Al respecto, acaso no hay mejor astillero literario en España que los correos de los autores de la Generación del 27. Desde que en 1992 Andrés Soria Olmedo publicó en Tusquets el epistolario cruzado entre Pedro Salinas y Jorge Guillén desde 1923 hasta 1951, se han sumado a él más de una treintena de recopilaciones que han contribuido de forma decisiva al conocimiento de la compleja trama de relaciones que forman la historia privada de este importante grupo de escritores. A la acumulación de datos e historias alrededor de la huella humana de estos autores, el género epistolar alcanzó en la mayoría de ellos –hay que reconocer– una calidad y una riqueza impecables.
Este ejercicio de espeleología personal y literaria parece también agotar sus días. La tecnología ha revolucionado, una vez más, el formato de las cartas. Gracias al correo electrónico, las redes sociales y la mensajería instantánea, la escritura vuelve a estar en el centro, pero ha mutado en una fórmula distinta que da cabida, por ejemplo, a la oralidad (perceptible en la retórica y en las normas de estilo) y a las imágenes (los emoticonos). Anclada aún en ese impulso primario de querer comunicarse con el ausente, el problema radica no tanto en la consideración patrimonial –por qué conservar las cartas de un escritor– sino en cómo hacerlo al desaparecer cualquier huella física: el papel, la señal de la máquina o de la impresora, el trazo de la pluma…
Ya en 2007, la Biblioteca Británica –en colaboración con Microsoft– abrió un archivo de emails con el propósito de ofrecer a futuros investigadores una amplia panorámica de cómo era la sociedad británica en el arranque del siglo XXI: se trataba de una ventana abierta a los quehaceres, las preocupaciones y las alegrías de sus residentes y visitantes. Aunque no centrado sólo en la labor epistolar, la Biblioteca Nacional de España (BNE) dio a conocer en junio de 2018 que había completado su tercera recolección masiva del dominio .es, almacenando al completo un 87% de los 1.900.000 dominios registrados por Red.es, la entidad pública empresarial del Gobierno para el fomento de la sociedad de la información y la tecnología digital.

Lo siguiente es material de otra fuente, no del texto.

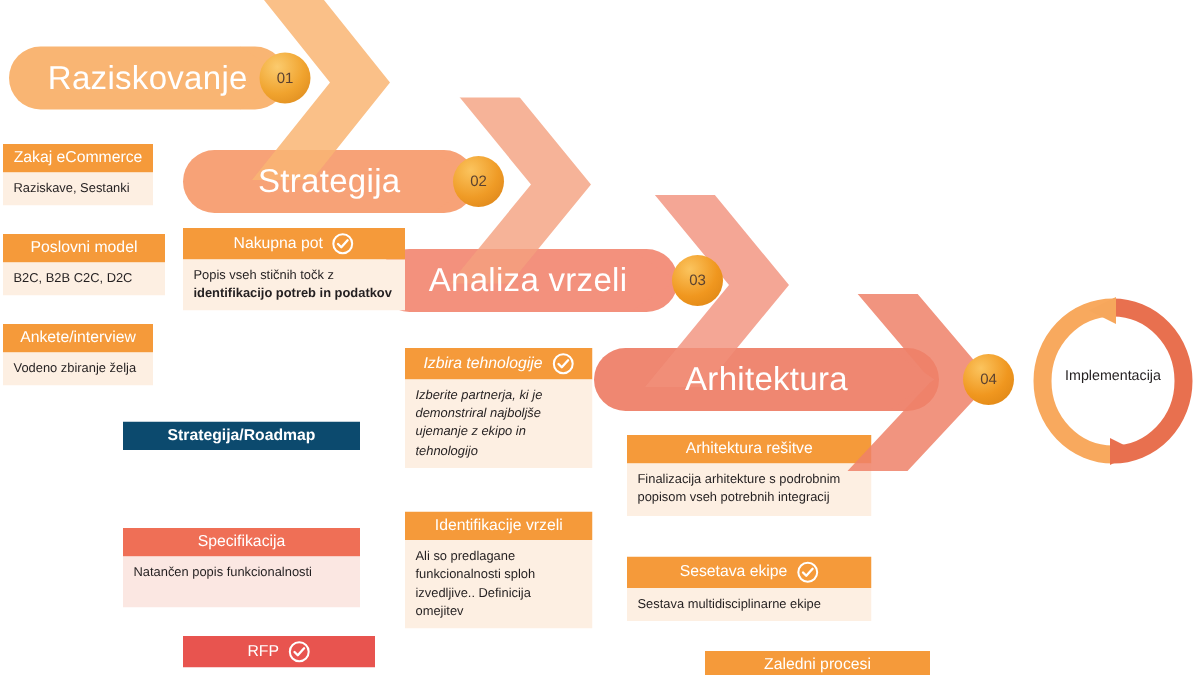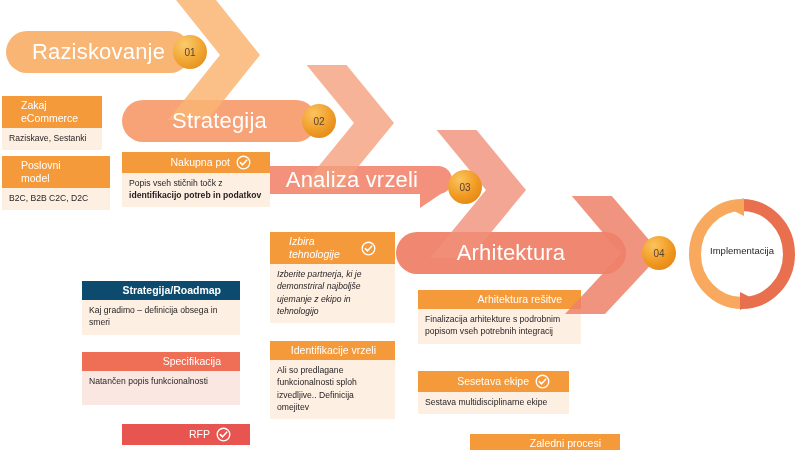--- a/index.html
+++ b/index.html
@@ -51,8 +51,8 @@
   .card-head {
     display: flex;
     align-items: center;
-    justify-content: flex-end;
-    padding: 3px 19px;
+    justify-content: center;
+    padding: 3px 7px;
     color: #ffffff;
     font-size: 10.5px;
     line-height: 1.25;

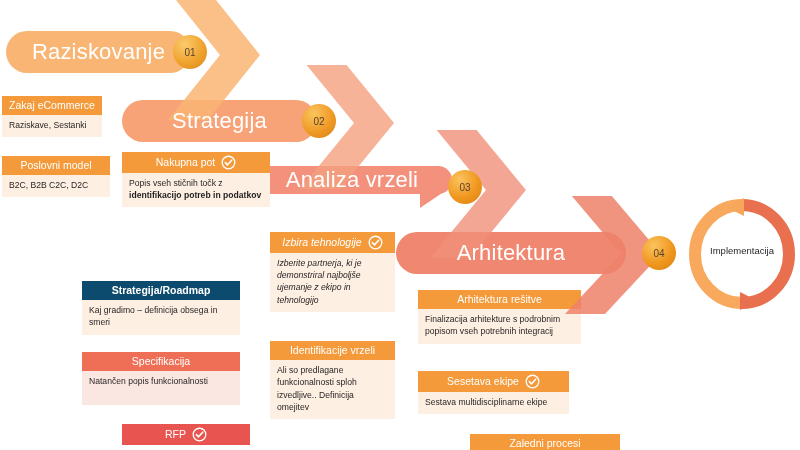--- a/index.html
+++ b/index.html
@@ -131,7 +131,7 @@
     <svg class="connector" style="left:410px; top:130px;" width="135" height="150" viewBox="0 0 135 150">
       <path d="M20,-8 L76,60 L20,128 L60,128 L116,60 L60,-8 Z" fill="#f1907a" opacity="0.8"></path>
     </svg>
-    <div class="chev-bar" style="left:252px; top:166px; width:200px; height:28px; background:#f3917d;">
+    <div class="chev-bar" style="left:252px; top:166px; width:200px; height:42px; background:#f3917d;">
       <span class="chev-label">Analiza vrzeli</span>
     </div>
     <svg class="chev-arrow" style="left:420px; top:166px;" width="62" height="42" viewBox="0 0 62 42">

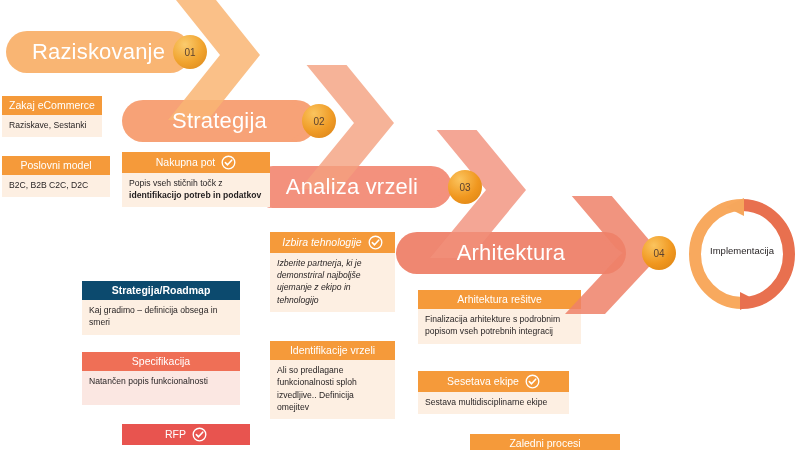--- a/index.html
+++ b/index.html
@@ -181,6 +181,12 @@
     <div class="card-body" style="background:#fdefe2;">B2C, B2B C2C, D2C</div>
   </div>
 
+  <div class="card" style="left:2px; top:216px; width:100px;">
+    <div class="card-head" style="background:#f59a3a;">
+      <span>Ankete/interview</span>
+    </div>
+    <div class="card-body" style="background:#fdefe2;">Vodeno zbiranje želja</div>
+  </div>
 
   <div class="card" style="left:122px; top:152px; width:148px;">
     <div class="card-head tall" style="background:#f59a3a;">

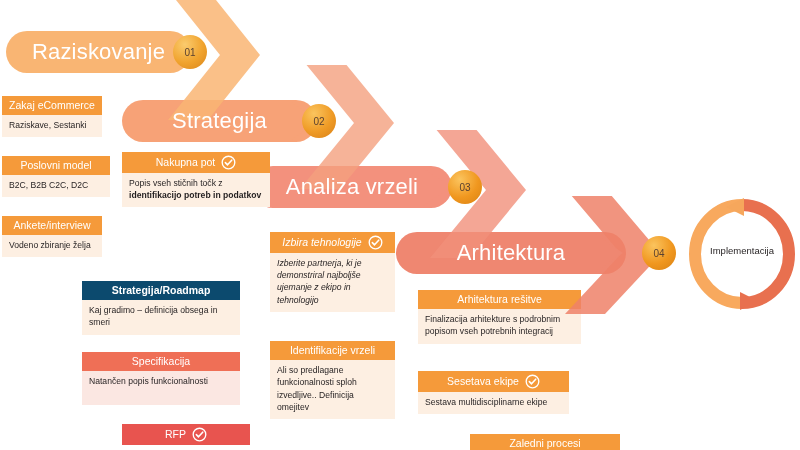--- a/index.html
+++ b/index.html
@@ -205,7 +205,6 @@
     <div class="card-head" style="background:#0c4a6e;font-weight:bold;">
       <span>Strategija/Roadmap</span>
     </div>
-    <div class="card-body" style="background:#fdefe2;">Kaj gradimo – definicija obsega in smeri</div>
   </div>
 
   <div class="card" style="left:82px; top:352px; width:158px;">

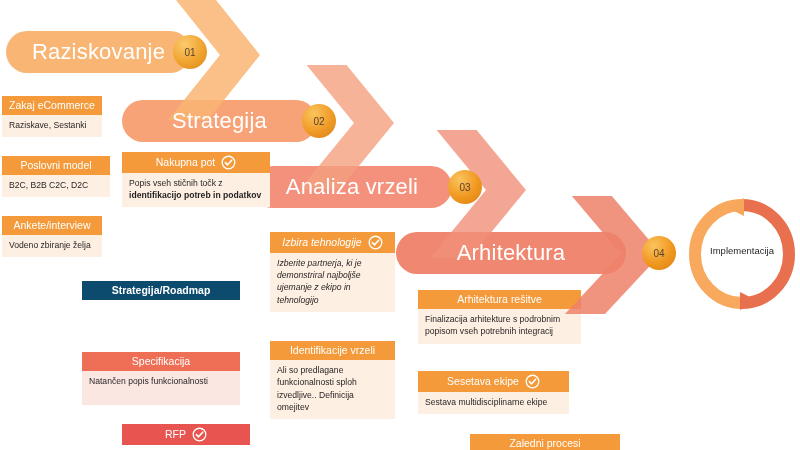--- a/index.html
+++ b/index.html
@@ -249,7 +249,7 @@
     <div class="card-body" style="background:#fdefe2;">Finalizacija arhitekture s podrobnim popisom vseh potrebnih integracij</div>
   </div>
 
-  <div class="card" style="left:418px; top:371px; width:151px;">
+  <div class="card" style="left:418px; top:371px; width:163px;">
     <div class="card-head tall" style="background:#f59a3a;">
       <span>Sesetava ekipe</span>
       <svg class="check" viewBox="0 0 20 20">

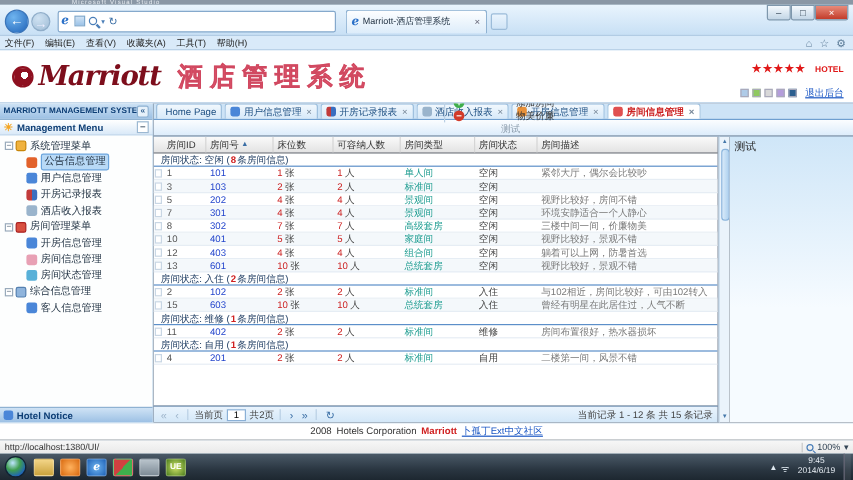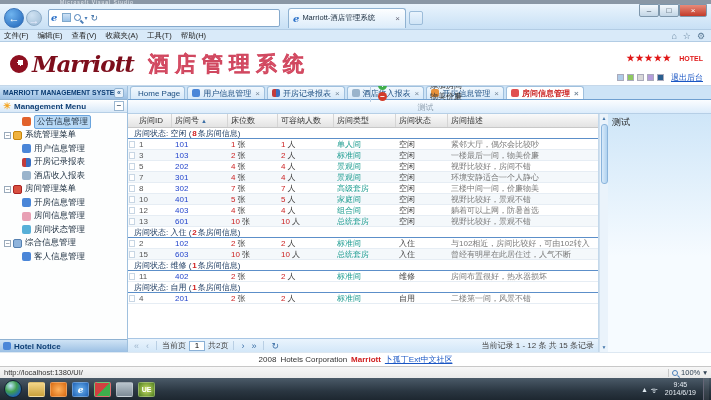--- a/index.html
+++ b/index.html
@@ -240,16 +240,16 @@
       </div>
       <div class="tree">
 
+          <div class="titem folder">
+            <span class="texp">−</span>
+            <span class="ticon i-sysfolder"></span>
+            <span class="tlabel">系统管理菜单</span>
+          </div>
+
           <div class="titem leaf selected">
             <span class="texp">−</span>
             <span class="ticon i-announce"></span>
             <span class="tlabel">公告信息管理</span>
-          </div>
-
-          <div class="titem folder">
-            <span class="texp">−</span>
-            <span class="ticon i-sysfolder"></span>
-            <span class="tlabel">系统管理菜单</span>
           </div>
 
           <div class="titem leaf">

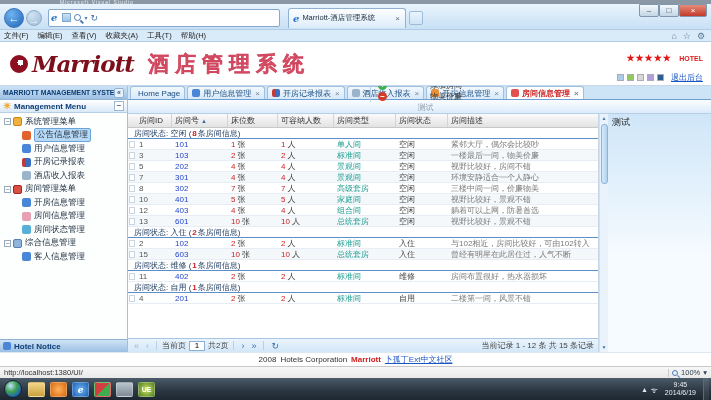--- a/index.html
+++ b/index.html
@@ -448,7 +448,6 @@
                   </span>
                   <span class="c c4 ctype">标准间</span>
                   <span class="c c5 cstat">空闲</span>
-                  <span class="c c6 cdesc">一楼最后一间，物美价廉</span>
                 </div>
 
                 <div class="grow">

Parece que ahí está el camino para evitar una pérdida documental irreparable. Las instituciones encargadas de la custodia de los legados están diseñando estrategias para proponer a los escritores fórmulas para la consulta futura de su correspondencia. Queda esa salida o confiar en que el autor las conserve de forma metódica, a través de copias en papel o su depósito en algún sistema de archivo. “¿Ustedes son capaces de imaginarse un mundo sin cartas? ¿Sin buenas almas que escriban cartas, sin otras almas que las lean y las disfruten, sin esas otras almas terceras que las lleven de aquellas a estas, es decir, un mundo sin remitentes, sin destinatarios y sin carteros? ¿Un universo en el que todo se dijera a secas, en fórmulas abreviadas, deprisa y corriendo, sin arte y sin gracia?”, avisó, con cierta melancolía, Salinas.